Food manufacturers looking to capitalise on the alternative protein trend need to understand why consumers have changed their buying habits. Broadly speaking, consumer interest in this space is shaped by three areas on concern: :
- The environmental impact of the meat industry
- The ethics of eating animal products
- The health benefits of vegetarian or vegan diets
1. The environmental impact of the meat industry
One significant contributor to the rise of the alternative protein industry is concern around climate change.
In New Zealand, for example, agricultural emissions are the biggest contributor to climate change, and consumers have become increasingly aware of the damage caused by their lifestyle decisions.
According to the New Zealand Agricultural Greenhouse Gas Research Centre, emissions from the country’s animal farming do more harm than all other nitrous oxide and carbon dioxide emissions put together.
As consumers have gained greater awareness of the environmental impact of traditional agriculture, they have increasingly turned to more environmentally friendly forms of food production.
2. Concern around the ethics of meat production
Many consumers are concerned about the ethics of the meat industry.
Consumers have become more aware of animal welfare issues in the farming industry – such as animals being kept in small or substandard pens, having limited access to the outdoors, or lack of contact with other animals.
In addition, much industrial-scale meat production relies on antibiotics to manage illness. This is contributing to the rise in antibiotic-resistant bacteria – superbugs that are estimated to kill 700,000 people a year.

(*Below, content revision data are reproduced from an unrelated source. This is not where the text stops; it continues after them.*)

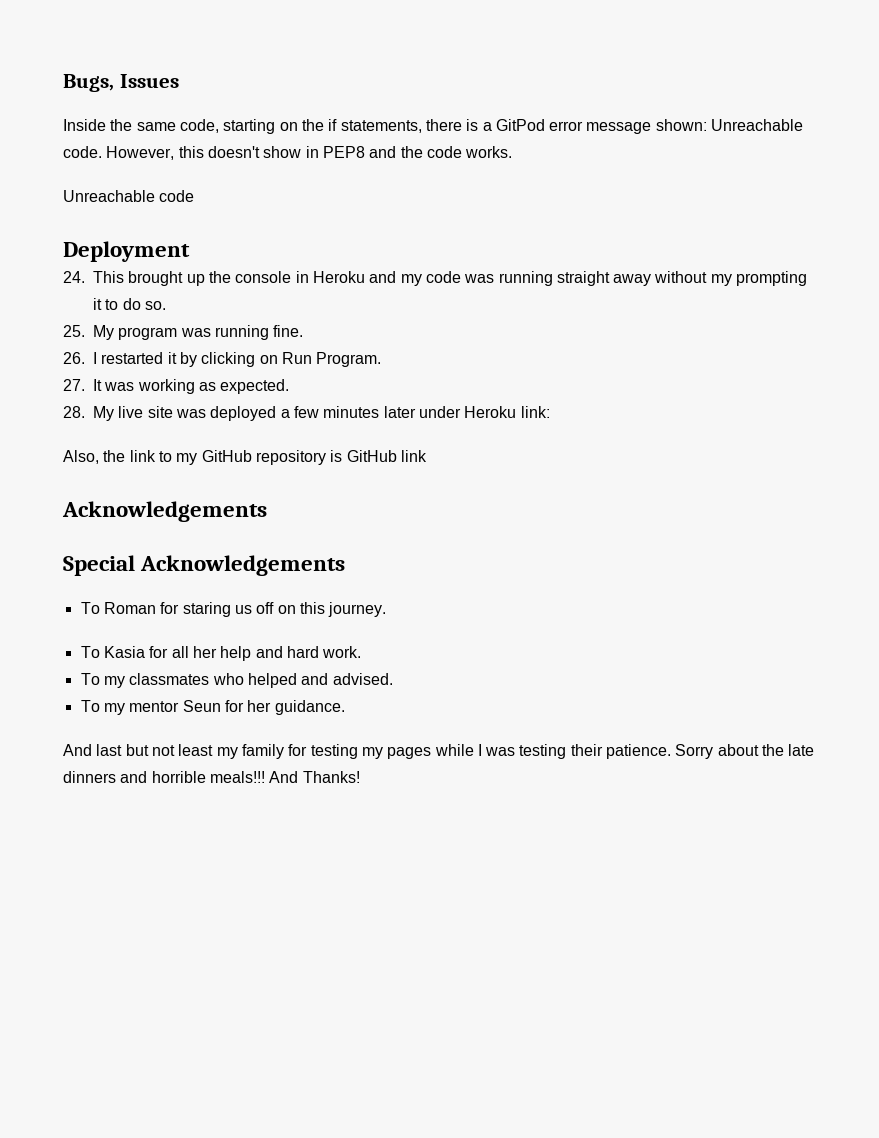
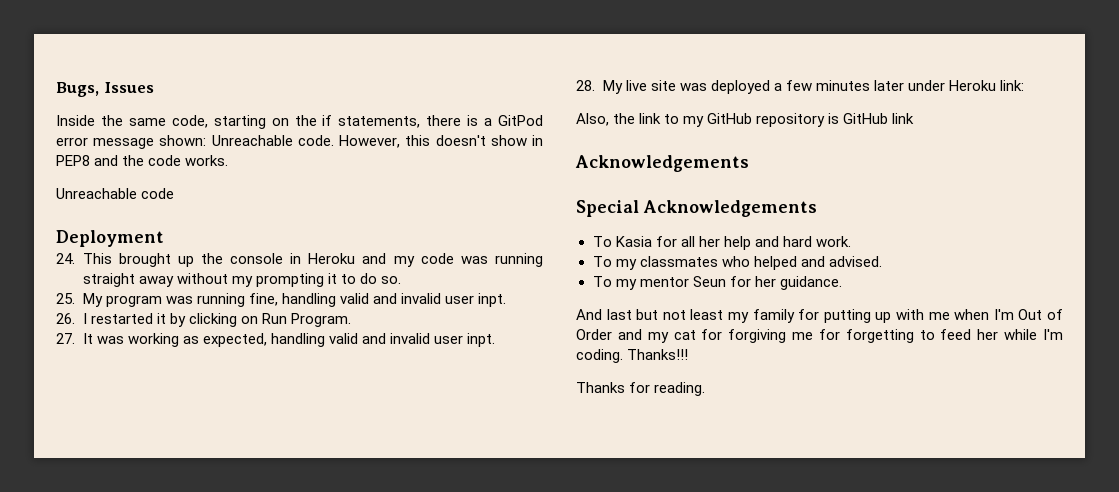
- 25. My program was running fine.
+ 25. My program was running fine, handling valid and invalid user inpt.
- 27. It was working as expected.
+ 27. It was working as expected, handling valid and invalid user inpt.
- To Roman for staring us off on this journey.
- And last but not least my family for testing my pages while I was testing their patience. Sorry about the late dinners and horrible meals!!! And Thanks!
+ And last but not least my family for putting up with me when I'm Out of Order and my cat for forgiving me for forgetting to feed her while I'm coding. Thanks!!!
+ Thanks for reading.

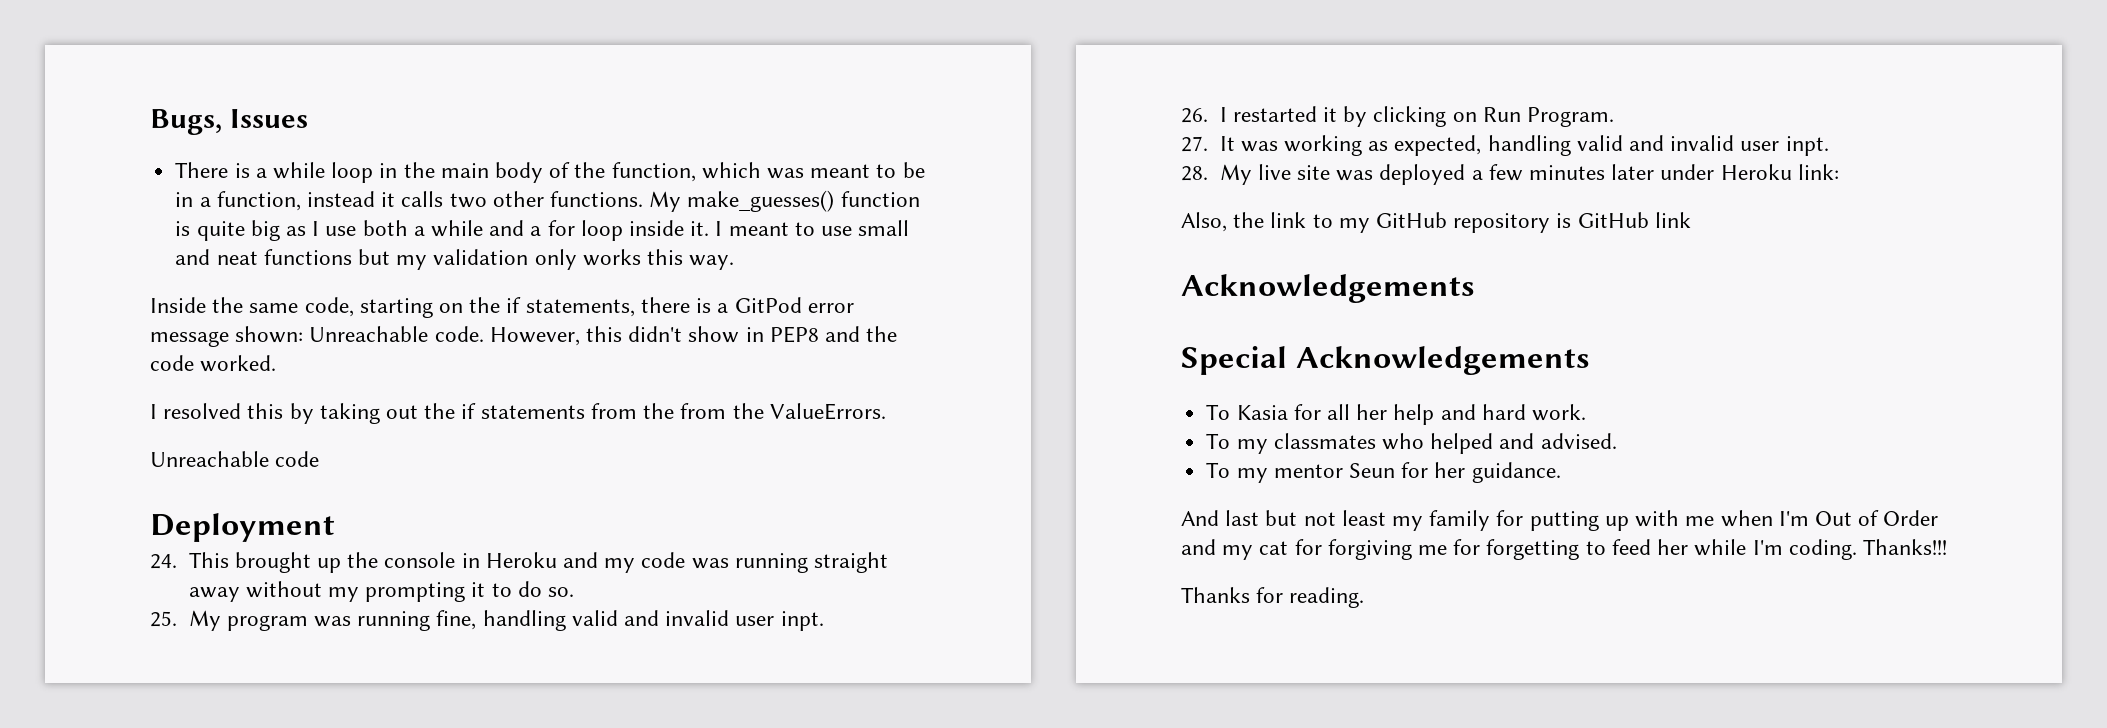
+ There is a while loop in the main body of the function, which was meant to be in a function, instead it calls two other functions. My make_guesses() function is quite big as I use both a while and a for loop inside it. I meant to use small and neat functions but my validation only works this way.
- However, this doesn't show in PEP8 and the code works.
+ However, this didn't show in PEP8 and the code worked.
+ I resolved this by taking out the if statements from the from the ValueErrors.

3. The health benefits of vegetarian or vegan diets
A concern with healthier diets is also a major factor driving the alternative protein trend.
The health benefits of vegetarian and vegan diets have been well publicised in recent years. Non-meat diets generally include more vegetables, fruit, grains and legumes, which are high in fibre, vitamins, minerals and healthy fats. This lessens the risk of several diseases, including diseases of the heart.